First we generate a hash value for our local copy the running program, which can be found with the bash environment variable BASH_SOURCE[0]. That hash is stored in l_sha.
l_sha=$( shasum < "${BASH_SOURCE[0]}" )
Next we grab the contents of the latest commit of this file from the Github repo. We provide curl with
- Authentication credentials to gain access to the file we're checking.
- A header which specifies that we want to use version 3 of the REST API; someday when Github moves to version 4 this will still work because we're not accepting the default version. When version 3 is retired, if ever, we'll be forced to update this command to communicate however version 4 demands.
- A URL that specifies which server, repo, file, and file branch we're using. By specifying
/contents/at the right location within the URL we'll be given the file contents (as opposed to any of the other information for which we can ask).

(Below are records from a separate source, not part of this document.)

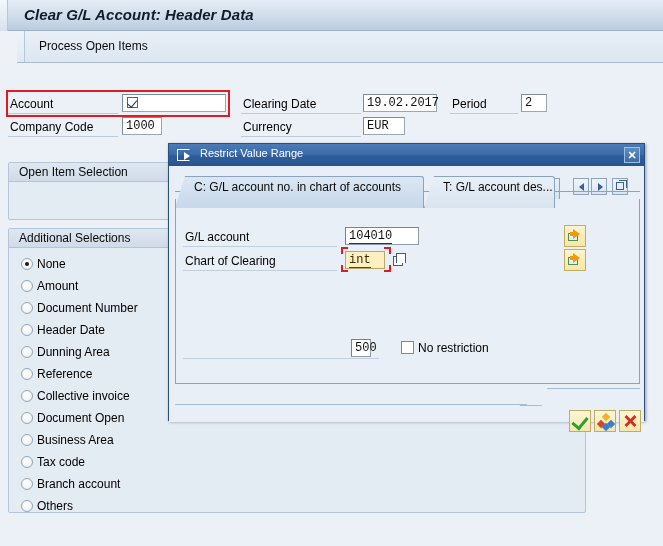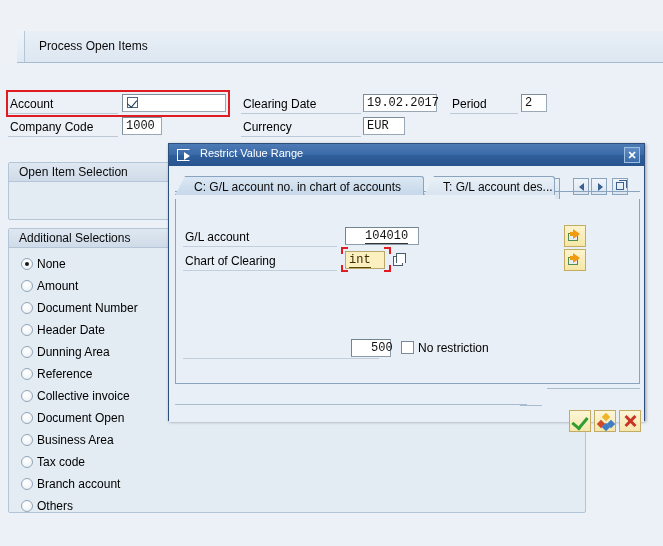--- a/index.html
+++ b/index.html
@@ -502,6 +502,10 @@
 
 <div id="app">
 
+  <div class="win-titlebar">
+    <div class="win-left-edge"></div>
+    <div class="win-title">Clear G/L Account: Header Data</div>
+  </div>
 
   <div class="toolbar-row">
     <div class="toolbar-left-edge"></div>

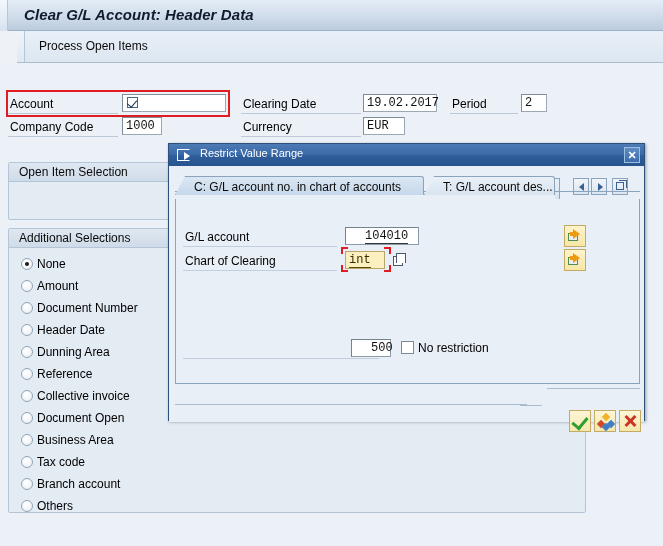--- a/index.html
+++ b/index.html
@@ -246,7 +246,7 @@
   .tab {
     position: absolute;
     top: 2px;
-    height: 19px;
+    height: 32px;
     box-sizing: border-box;
     font-size: 12px;
     line-height: 21px;

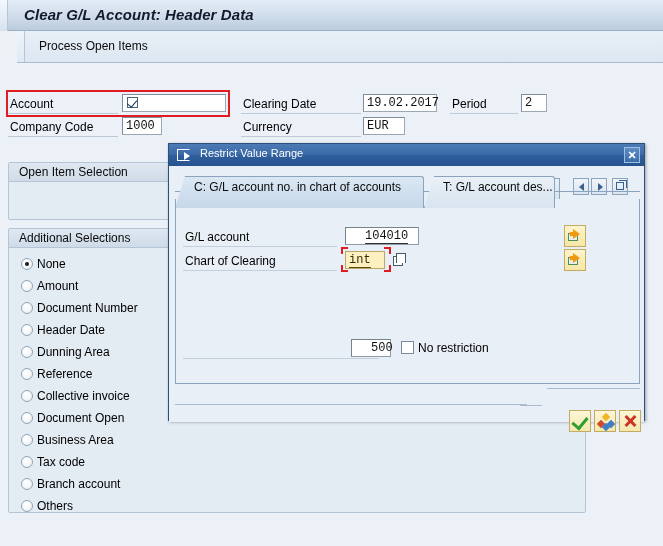--- a/index.html
+++ b/index.html
@@ -350,7 +350,7 @@
     font-size: 12px;
     line-height: 16px;
     height: 18px;
-    padding: 0 19px;
+    padding: 0 3px;
     color: #111;
   }
   .dlg-inp.ta-right { text-align: right; }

r=$( curl --user "${LOGIN}:${PW_OR_KEY}" \
--header 'Accept: application/vnd.github.v3+json' \
"https://${GH}/${OWNER}/${REPO}/contents/${FP}/${FN}?ref=${BRANCH}" 2>/dev/null \
| jq --raw-output '.content' | base64 -D )
Because the contents are returned to us as an armored base 64 blob wrapped in a JSON data structure, we have to first unwrap the JSON (with the jq command) and then decode the blob (with base64 -D). Then the file contents are stored within the r variable.
r_sha holds the calculation of the remote hash value.
r_sha=$( shasum < "$r" )
We compare the local and remote hash values.
[[ "${l_sha%% *}" != "${r_sha%% *}" ]]
- If they're the same, meaning the running program is the same as the latest commit, then there's nothing for the caller to do; we return and empty string.
- If they're different we assume there's a later version (although if the user has made local changes that'll trigger differences). We return the contents for the caller to handle as appropriate.
First we extract the filename part of the whole path to the running program.
thisFilename="$(basename ${BASH_SOURCE[0]})"
Then we call ghUpdateCheck() with the proper parameters, returning the string result into the update variable.
update=$(ghUpdateCheck "${GH_USER}" "${PW_OR_KEY}" \
'api.github.com/repos' \
'mickeys' \
'how_to_tips_and_tricks' 'github/github_update_checker' \
"${thisFilename}" 'master' )All that's left is to check whether the result is empty and to implement some actions when there's an update available.
# -------------------------------------------------------------------------
# If there's a difference in the hashes for the existing file and the
# latest commit then ghUpdateCheck() has returned the file contents. Here I
# temporary file. That having been captured, you can
#
# 1. swap out the existing file with the new one and force a restart
# 2. show the user the new file and have them manually examine & decide
# 3. something else entirely
# -------------------------------------------------------------------------
if [ -n "${update}" ] ; then
tempd=$(mktemp -d) || { echo "Temporary file creation failed."; exit 1; }
tempf="${tempd}/$(date +%Y%m%d_%H%M%S)_${thisFilename}"
echo "${update}" >| "${tempf}"
echo "There's a later version of ${thisFilename} available."
else
echo "You're running the latest version of ${thisFilename}."
fi
And there we go, a Github-based update-checker (source code here) to ensure that your users are running the latest versions of the code you've distributed (without requiring them to clone the repo and to git update whenever they remember).